_Exercise inputs_.
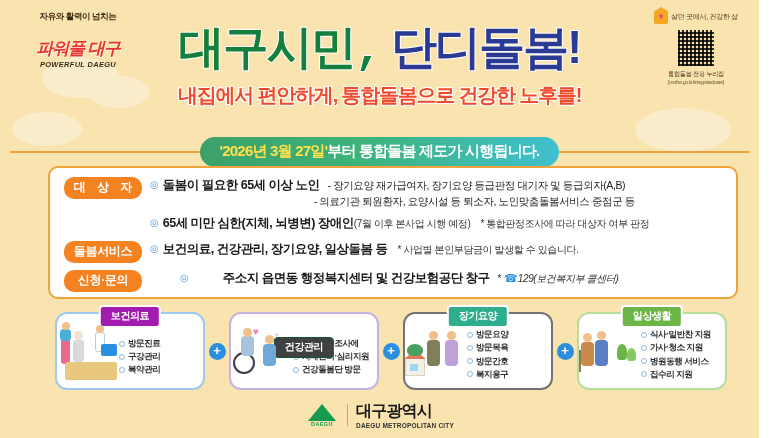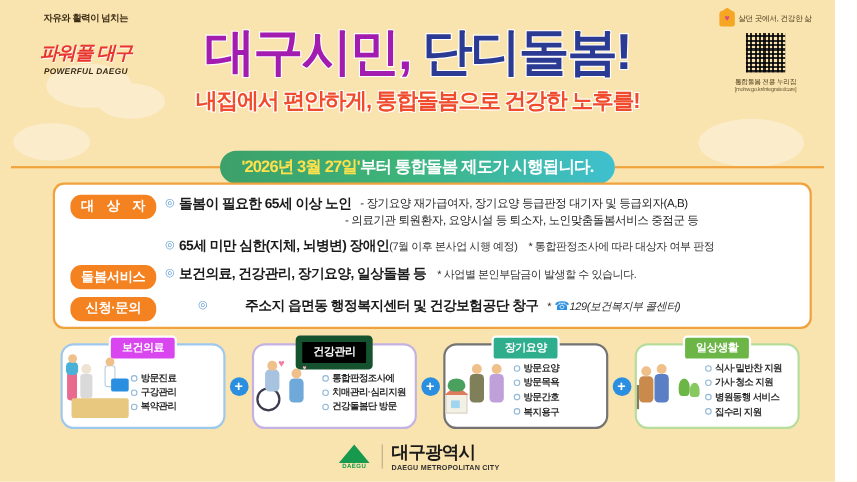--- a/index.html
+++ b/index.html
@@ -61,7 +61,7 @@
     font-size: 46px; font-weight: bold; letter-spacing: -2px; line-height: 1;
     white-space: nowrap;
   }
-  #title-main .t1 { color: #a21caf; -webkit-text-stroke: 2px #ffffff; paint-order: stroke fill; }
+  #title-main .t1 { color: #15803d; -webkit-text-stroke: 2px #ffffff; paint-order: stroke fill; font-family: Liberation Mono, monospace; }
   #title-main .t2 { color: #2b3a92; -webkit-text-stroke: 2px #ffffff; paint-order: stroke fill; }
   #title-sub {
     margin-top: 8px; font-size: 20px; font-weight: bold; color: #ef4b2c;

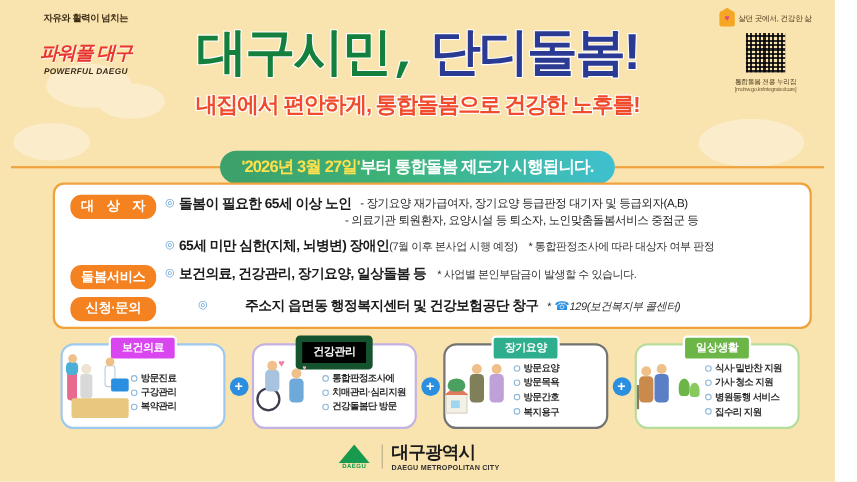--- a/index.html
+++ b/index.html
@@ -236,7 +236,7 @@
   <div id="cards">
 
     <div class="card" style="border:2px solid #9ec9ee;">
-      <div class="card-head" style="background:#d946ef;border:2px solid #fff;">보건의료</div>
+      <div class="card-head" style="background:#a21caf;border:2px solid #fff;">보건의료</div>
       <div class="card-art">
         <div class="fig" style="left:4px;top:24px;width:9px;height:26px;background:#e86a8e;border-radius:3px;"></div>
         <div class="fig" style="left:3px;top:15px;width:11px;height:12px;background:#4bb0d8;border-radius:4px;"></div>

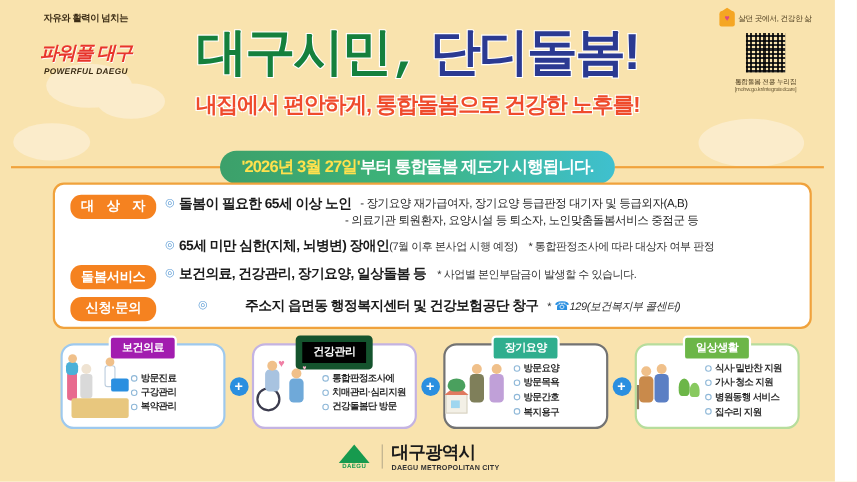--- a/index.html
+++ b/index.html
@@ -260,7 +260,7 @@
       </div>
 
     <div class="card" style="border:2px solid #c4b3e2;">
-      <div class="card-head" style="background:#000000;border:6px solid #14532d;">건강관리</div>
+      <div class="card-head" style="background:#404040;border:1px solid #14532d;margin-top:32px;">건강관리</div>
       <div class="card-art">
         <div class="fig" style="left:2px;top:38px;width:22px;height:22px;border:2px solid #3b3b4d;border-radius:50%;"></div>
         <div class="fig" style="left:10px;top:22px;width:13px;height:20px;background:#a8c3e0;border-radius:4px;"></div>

...

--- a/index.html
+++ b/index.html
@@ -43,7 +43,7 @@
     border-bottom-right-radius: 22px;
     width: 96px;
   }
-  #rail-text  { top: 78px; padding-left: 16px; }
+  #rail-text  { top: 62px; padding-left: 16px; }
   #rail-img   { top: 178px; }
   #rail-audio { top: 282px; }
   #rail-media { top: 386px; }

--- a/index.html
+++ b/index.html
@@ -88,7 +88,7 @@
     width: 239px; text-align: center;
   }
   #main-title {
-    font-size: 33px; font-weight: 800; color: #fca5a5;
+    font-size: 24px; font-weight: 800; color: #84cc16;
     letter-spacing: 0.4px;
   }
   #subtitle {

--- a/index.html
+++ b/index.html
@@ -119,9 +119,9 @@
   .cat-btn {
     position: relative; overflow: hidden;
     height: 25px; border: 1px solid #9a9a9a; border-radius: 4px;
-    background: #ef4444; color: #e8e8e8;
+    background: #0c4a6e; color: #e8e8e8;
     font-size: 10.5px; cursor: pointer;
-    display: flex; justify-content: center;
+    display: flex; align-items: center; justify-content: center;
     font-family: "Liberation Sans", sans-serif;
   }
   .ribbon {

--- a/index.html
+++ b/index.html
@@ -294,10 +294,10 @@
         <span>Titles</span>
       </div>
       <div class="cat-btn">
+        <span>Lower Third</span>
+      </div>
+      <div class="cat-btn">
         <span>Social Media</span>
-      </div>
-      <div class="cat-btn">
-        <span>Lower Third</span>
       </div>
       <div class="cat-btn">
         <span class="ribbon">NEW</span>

_What to do_.
What is the number of lines in the data that include "spacing"? Respond with that number and no other text.

_Answer for the task_.
2